▸ Records from a data source:
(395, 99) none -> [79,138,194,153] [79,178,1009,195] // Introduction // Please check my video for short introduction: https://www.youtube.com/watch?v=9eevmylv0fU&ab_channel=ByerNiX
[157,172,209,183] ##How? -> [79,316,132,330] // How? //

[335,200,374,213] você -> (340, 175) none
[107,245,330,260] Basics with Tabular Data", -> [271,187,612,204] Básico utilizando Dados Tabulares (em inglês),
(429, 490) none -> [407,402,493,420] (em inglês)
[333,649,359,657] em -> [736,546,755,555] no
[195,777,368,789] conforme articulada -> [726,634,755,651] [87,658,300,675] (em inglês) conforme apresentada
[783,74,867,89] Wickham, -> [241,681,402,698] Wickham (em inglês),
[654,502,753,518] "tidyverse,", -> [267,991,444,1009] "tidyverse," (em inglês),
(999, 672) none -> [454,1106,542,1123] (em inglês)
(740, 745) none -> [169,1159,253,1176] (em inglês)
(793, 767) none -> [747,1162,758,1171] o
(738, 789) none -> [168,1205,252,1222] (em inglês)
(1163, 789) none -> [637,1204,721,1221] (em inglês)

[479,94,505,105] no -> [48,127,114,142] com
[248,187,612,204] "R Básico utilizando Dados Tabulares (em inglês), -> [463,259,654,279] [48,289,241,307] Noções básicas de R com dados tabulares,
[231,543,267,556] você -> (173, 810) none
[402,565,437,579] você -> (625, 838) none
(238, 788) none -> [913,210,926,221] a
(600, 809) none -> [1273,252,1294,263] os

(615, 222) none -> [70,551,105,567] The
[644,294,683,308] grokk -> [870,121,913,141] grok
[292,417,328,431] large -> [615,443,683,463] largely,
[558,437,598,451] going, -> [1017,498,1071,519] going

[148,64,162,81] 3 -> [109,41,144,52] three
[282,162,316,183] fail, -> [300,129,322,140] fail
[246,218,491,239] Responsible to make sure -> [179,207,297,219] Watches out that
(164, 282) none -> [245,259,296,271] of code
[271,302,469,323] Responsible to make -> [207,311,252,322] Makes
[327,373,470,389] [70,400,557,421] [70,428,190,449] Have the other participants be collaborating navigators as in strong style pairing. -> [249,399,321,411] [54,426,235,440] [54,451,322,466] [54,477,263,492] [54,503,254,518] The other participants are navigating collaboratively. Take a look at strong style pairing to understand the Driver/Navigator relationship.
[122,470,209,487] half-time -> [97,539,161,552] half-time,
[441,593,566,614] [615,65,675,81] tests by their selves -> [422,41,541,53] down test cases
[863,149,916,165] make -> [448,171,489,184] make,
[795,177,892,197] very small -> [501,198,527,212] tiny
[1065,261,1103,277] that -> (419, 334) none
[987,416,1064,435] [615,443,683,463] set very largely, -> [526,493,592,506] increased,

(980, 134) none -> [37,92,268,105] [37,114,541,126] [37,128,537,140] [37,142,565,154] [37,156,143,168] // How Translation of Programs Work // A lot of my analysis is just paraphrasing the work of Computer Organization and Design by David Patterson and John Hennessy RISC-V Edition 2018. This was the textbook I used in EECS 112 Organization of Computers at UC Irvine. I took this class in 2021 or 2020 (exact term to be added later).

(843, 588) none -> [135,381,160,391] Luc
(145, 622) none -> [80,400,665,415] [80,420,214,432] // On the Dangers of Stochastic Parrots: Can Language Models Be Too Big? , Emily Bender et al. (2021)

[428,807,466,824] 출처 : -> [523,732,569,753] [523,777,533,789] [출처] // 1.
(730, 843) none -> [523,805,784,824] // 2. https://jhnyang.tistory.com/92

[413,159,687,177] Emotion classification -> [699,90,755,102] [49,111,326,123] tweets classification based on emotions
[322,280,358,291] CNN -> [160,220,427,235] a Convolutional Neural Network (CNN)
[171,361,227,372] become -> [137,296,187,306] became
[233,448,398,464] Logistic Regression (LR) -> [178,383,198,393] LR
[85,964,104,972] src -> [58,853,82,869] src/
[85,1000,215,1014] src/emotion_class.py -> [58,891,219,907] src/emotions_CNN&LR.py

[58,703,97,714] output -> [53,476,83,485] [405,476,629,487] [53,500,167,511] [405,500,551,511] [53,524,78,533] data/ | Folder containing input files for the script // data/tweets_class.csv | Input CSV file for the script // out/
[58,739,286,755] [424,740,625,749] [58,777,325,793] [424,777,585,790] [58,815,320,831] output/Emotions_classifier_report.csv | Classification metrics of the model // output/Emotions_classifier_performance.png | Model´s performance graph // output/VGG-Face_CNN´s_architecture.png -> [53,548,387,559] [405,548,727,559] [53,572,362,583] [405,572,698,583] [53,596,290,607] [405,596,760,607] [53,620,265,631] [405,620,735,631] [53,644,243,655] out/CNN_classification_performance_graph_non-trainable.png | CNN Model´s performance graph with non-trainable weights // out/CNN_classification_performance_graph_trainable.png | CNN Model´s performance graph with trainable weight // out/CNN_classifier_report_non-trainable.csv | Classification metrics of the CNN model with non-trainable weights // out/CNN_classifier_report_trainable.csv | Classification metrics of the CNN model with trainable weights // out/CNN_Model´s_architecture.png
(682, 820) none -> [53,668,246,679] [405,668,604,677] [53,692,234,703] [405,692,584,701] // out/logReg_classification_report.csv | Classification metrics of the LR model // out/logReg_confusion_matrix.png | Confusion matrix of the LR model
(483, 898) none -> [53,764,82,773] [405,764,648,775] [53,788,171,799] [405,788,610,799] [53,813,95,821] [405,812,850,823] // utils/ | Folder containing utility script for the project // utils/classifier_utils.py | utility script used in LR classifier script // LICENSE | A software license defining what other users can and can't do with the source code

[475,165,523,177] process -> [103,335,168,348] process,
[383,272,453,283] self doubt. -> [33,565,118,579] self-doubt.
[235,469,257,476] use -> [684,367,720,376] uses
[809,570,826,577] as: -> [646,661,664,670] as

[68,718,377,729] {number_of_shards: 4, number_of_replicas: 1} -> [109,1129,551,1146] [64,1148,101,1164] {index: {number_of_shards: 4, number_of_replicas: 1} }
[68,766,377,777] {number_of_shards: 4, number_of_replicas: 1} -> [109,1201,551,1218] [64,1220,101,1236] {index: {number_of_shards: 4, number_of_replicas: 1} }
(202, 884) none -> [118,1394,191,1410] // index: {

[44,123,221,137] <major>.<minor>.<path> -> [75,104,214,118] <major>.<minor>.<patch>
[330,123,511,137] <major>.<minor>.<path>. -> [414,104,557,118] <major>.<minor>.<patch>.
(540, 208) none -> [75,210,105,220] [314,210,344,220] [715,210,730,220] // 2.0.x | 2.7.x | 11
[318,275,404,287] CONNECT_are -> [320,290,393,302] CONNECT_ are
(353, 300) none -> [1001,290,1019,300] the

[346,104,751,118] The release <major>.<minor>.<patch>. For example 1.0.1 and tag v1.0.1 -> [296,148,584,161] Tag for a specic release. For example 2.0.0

▸ Work instructions:
Take the line above containing "[271,302,469,323] Responsible to", the line containing "[327,373,470,389] [70,400,557,421] [70,428,190,449]", and all lines in between, and copy them exactly without anything else.

▸ Response for this exercise:
[271,302,469,323] Responsible to make -> [207,311,252,322] Makes
[327,373,470,389] [70,400,557,421] [70,428,190,449] Have the other participants be collaborating navigators as in strong style pairing. -> [249,399,321,411] [54,426,235,440] [54,451,322,466] [54,477,263,492] [54,503,254,518] The other participants are navigating collaboratively. Take a look at strong style pairing to understand the Driver/Navigator relationship.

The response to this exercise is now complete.